Electron microscopy (EM). After binding of capsids to nuclei, the samples were washed with CBB buffer. The supernatant was then removed and replaced with fixative (2.5% EM-grade glutaraldehyde and 2.0% EM-grade formaldehyde in 0.1 M sodium cacodylate buffer, pH 7.4) for 3 h at 4 °C. The fixative was then removed and replaced with 1% osmium tetroxide in buffer for 90 min. Each sample was then subjected to a 10 min buffer rinse, after which it was placed in 1% aqueous uranyl acetate and left overnight.
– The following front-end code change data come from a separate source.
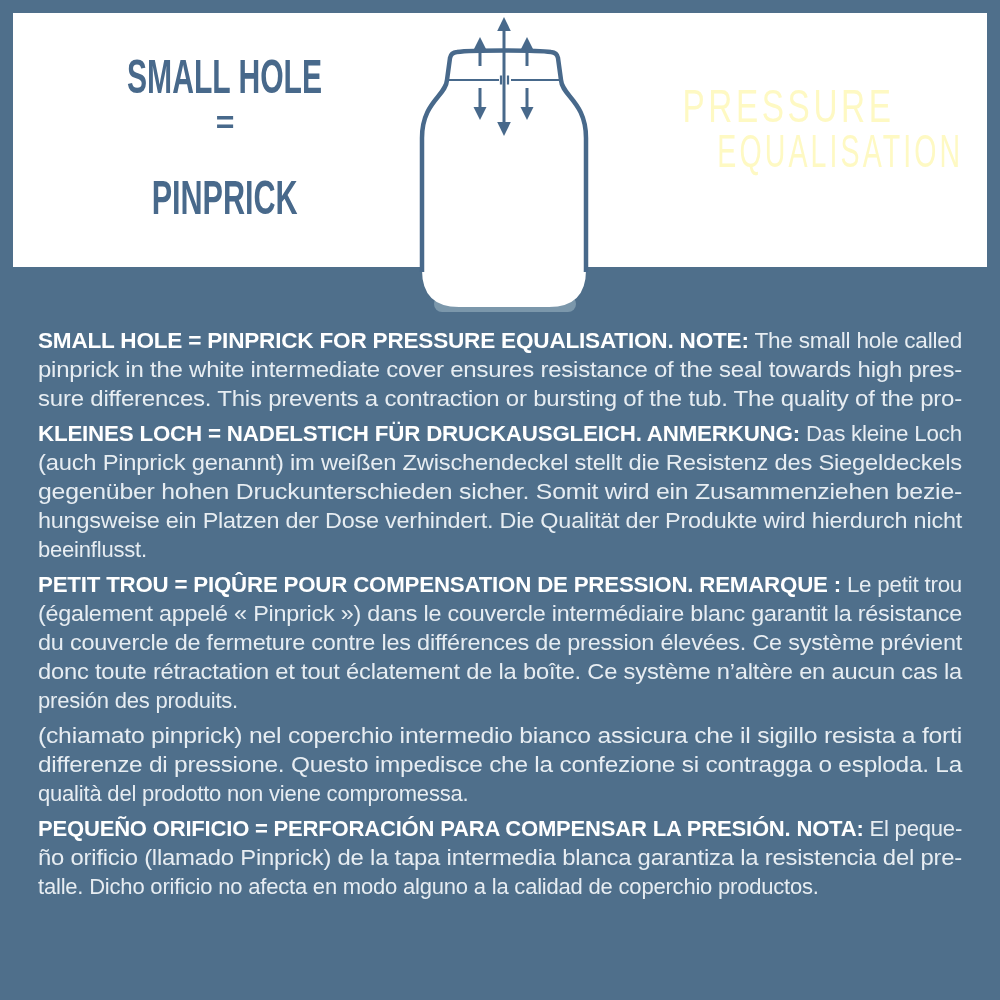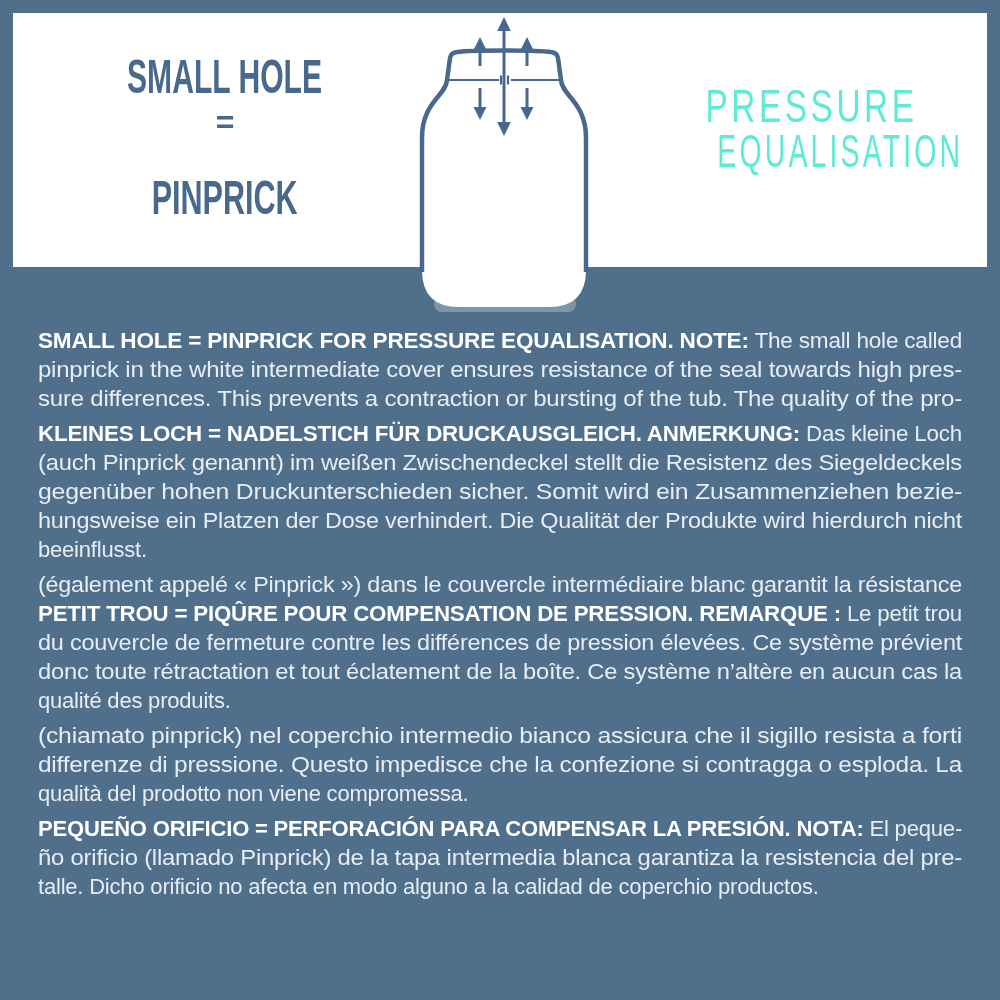--- a/index.html
+++ b/index.html
@@ -23,7 +23,7 @@
   
   .right-heading{
     position:absolute;left:642px;top:84px;width:340px;
-    text-align:center;color:#5eead4;
+    text-align:left;color:#fef9c3;
   }
   .rh-line{font-size:46px;line-height:45px;font-weight:400;letter-spacing:5px;}
   

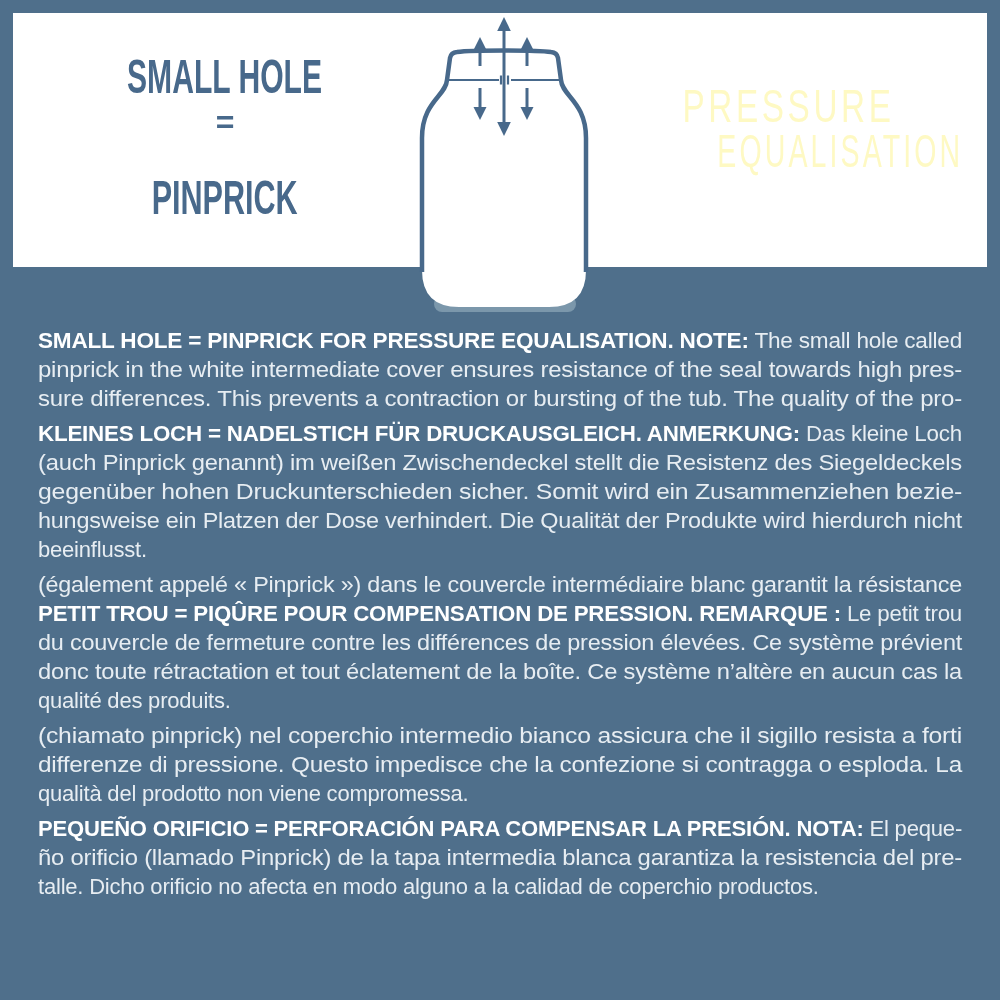--- a/index.html
+++ b/index.html
@@ -112,8 +112,8 @@
       <div class="pline"><span class="fit"><span>beeinflusst.</span></span></div>
     </div>
     <div class="para">
+      <div class="pline"><span class="fit" style="transform: scaleX(1.0134);"><span class="b">PETIT TROU = PIQÛRE POUR COMPENSATION DE PRESSION. REMARQUE :</span><span> Le petit trou</span></span></div>
       <div class="pline"><span class="fit" style="transform: scaleX(1.0613);"><span>(également appelé « Pinprick ») dans le couvercle intermédiaire blanc garantit la résistance</span></span></div>
-      <div class="pline"><span class="fit" style="transform: scaleX(1.0134);"><span class="b">PETIT TROU = PIQÛRE POUR COMPENSATION DE PRESSION. REMARQUE :</span><span> Le petit trou</span></span></div>
       <div class="pline"><span class="fit" style="transform: scaleX(1.0656);"><span>du couvercle de fermeture contre les différences de pression élevées. Ce système prévient</span></span></div>
       <div class="pline"><span class="fit" style="transform: scaleX(1.0776);"><span>donc toute rétractation et tout éclatement de la boîte. Ce système n’altère en aucun cas la</span></span></div>
       <div class="pline"><span class="fit"><span>qualité des produits.</span></span></div>

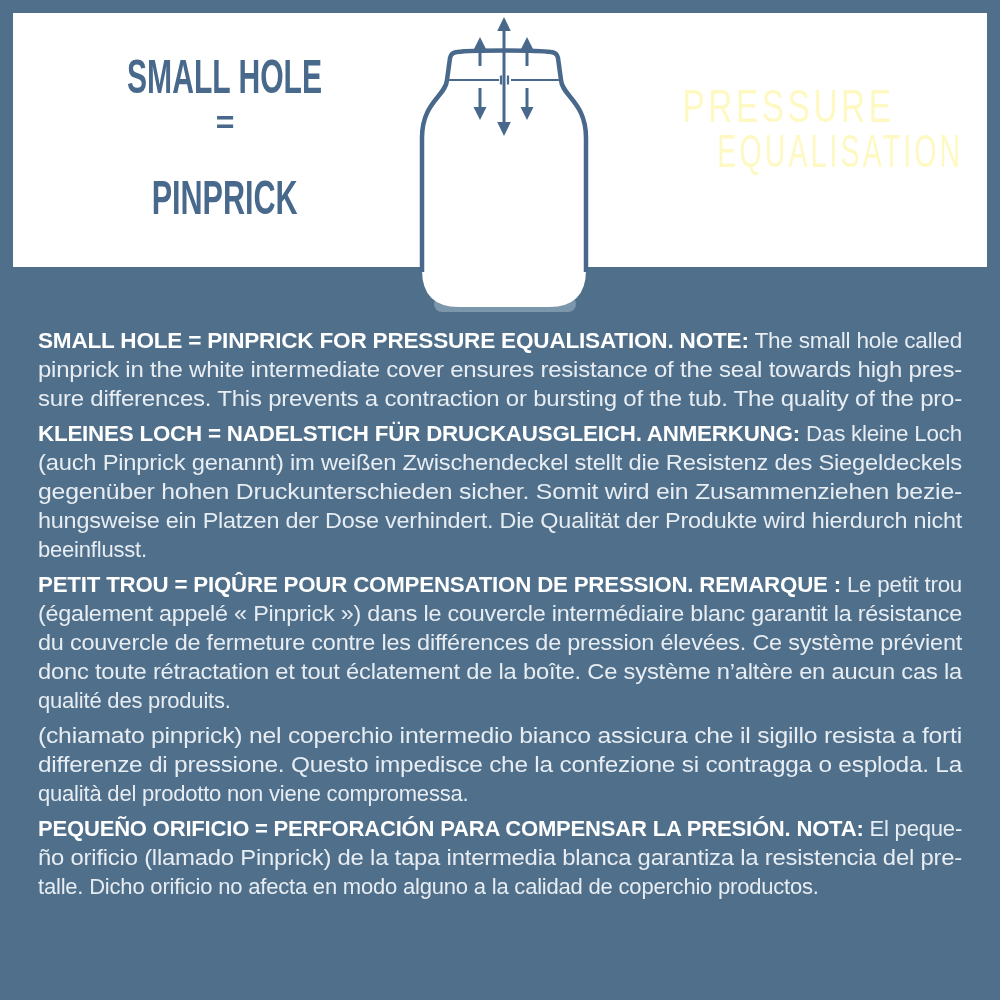--- a/index.html
+++ b/index.html
@@ -116,7 +116,7 @@
       <div class="pline"><span class="fit" style="transform: scaleX(1.0613);"><span>(également appelé « Pinprick ») dans le couvercle intermédiaire blanc garantit la résistance</span></span></div>
       <div class="pline"><span class="fit" style="transform: scaleX(1.0656);"><span>du couvercle de fermeture contre les différences de pression élevées. Ce système prévient</span></span></div>
       <div class="pline"><span class="fit" style="transform: scaleX(1.0776);"><span>donc toute rétractation et tout éclatement de la boîte. Ce système n’altère en aucun cas la</span></span></div>
-      <div class="pline"><span class="fit"><span>qualité des produits.</span></span></div>
+      <div class="pline"><span class="fit"><span>presión des produits.</span></span></div>
     </div>
     <div class="para">
       <div class="pline"><span class="fit" style="transform: scaleX(1.1226);"><span>(chiamato pinprick) nel coperchio intermedio bianco assicura che il sigillo resista a forti</span></span></div>

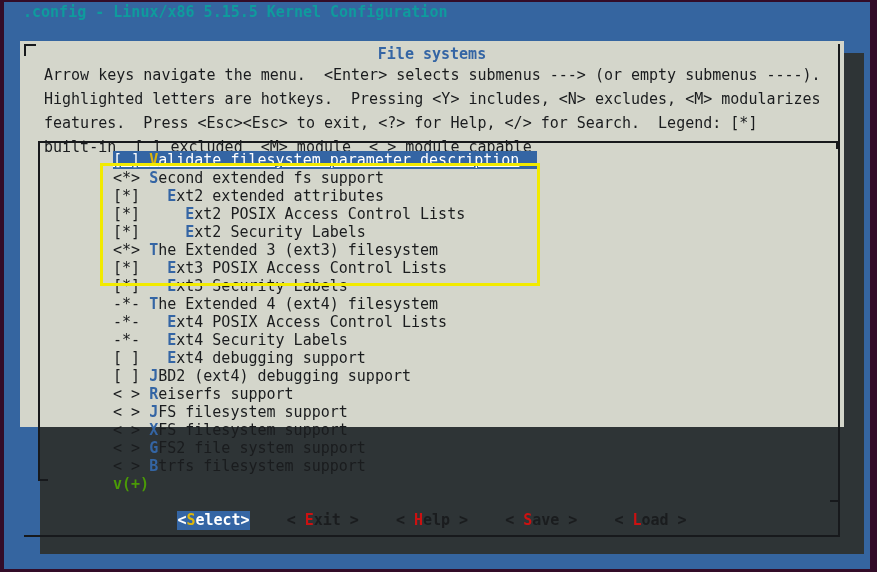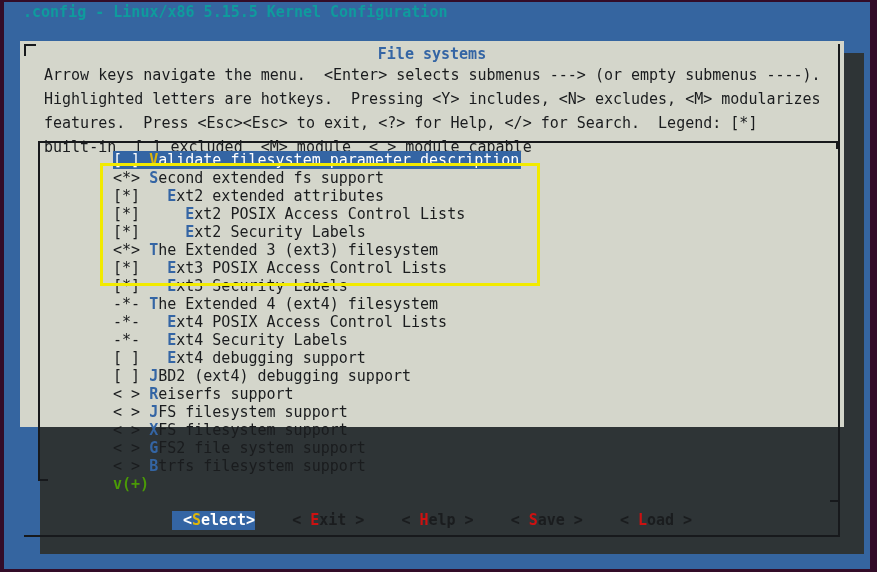--- a/index.html
+++ b/index.html
@@ -22,7 +22,7 @@
   .mi{height:18px;}
   .mi-in{display:inline-block;}
   .hk{color:var(--accent_blue,#3465a4);font-weight:bold;}
-  .mi.sel .mi-in{background:var(--selected_bg,#3465a4);color:var(--selected_text,#fff);padding-right:2px;}
+  .mi.sel .mi-in{background:var(--selected_bg,#3465a4);color:var(--selected_text,#fff);padding-right:18px;text-decoration:underline;}
   .mi.sel .hk{color:var(--hotkey_yellow,#ddb60c);}
   .mi.more{color:var(--green,#4a9a06);font-weight:bold;}
   

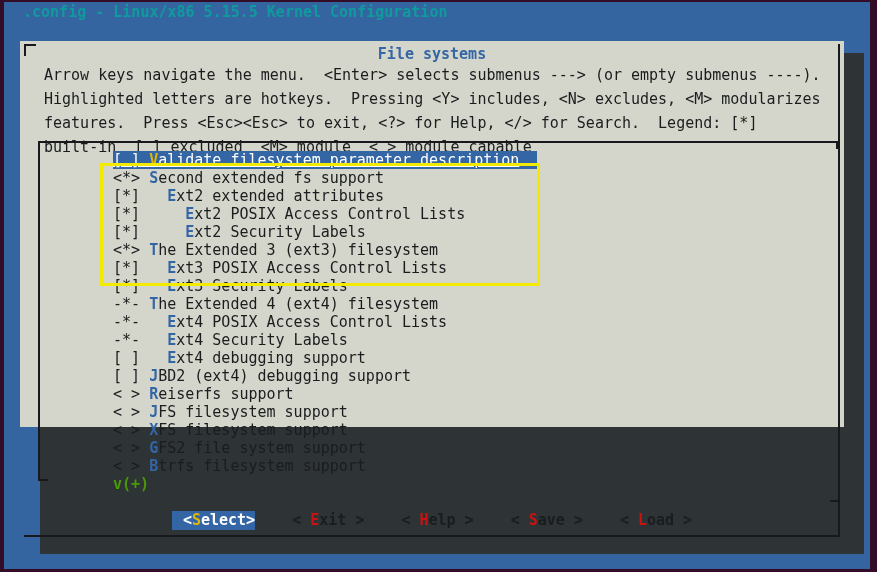--- a/index.html
+++ b/index.html
@@ -29,7 +29,7 @@
   .button-row{position:absolute;left:0;right:0;top:470px;display:flex;justify-content:center;gap:37px;white-space:pre;line-height:19px;}
   .btn{color:var(--text,#1a1c1e);font-weight:bold;}
   .bhk{color:var(--hotkey_red,#cc1111);font-weight:bold;}
-  .btn.bsel{background:var(--selected_bg,#3465a4);color:#fff;padding-left:11px;}
+  .btn.bsel{background:var(--selected_bg,#3465a4);color:#fff;}
   .btn.bsel .bhk{color:var(--hotkey_yellow,#ddb60c);}
   
   .annotation-box{position:absolute;left:96px;top:161px;width:440px;height:123px;border:3px solid var(--annotation_yellow,#f2ea00);box-sizing:border-box;z-index:6;}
The next day, each sample was dehydrated by using a graded ethanol series and propylenoxid. The nuclear pellets were embedded in Epon prior to cutting. Ultrathin Epon sections on grids were stained with 1% aqueous uranyl acetate and lead citrate [
53]. After the grids dried, areas of interest were imaged at 120 kV, spot 3, using a Tietz 2kx2k camera mounted on a Philips/FEI (now Thermo Fisher FEI) CM200 transmission electron microscope.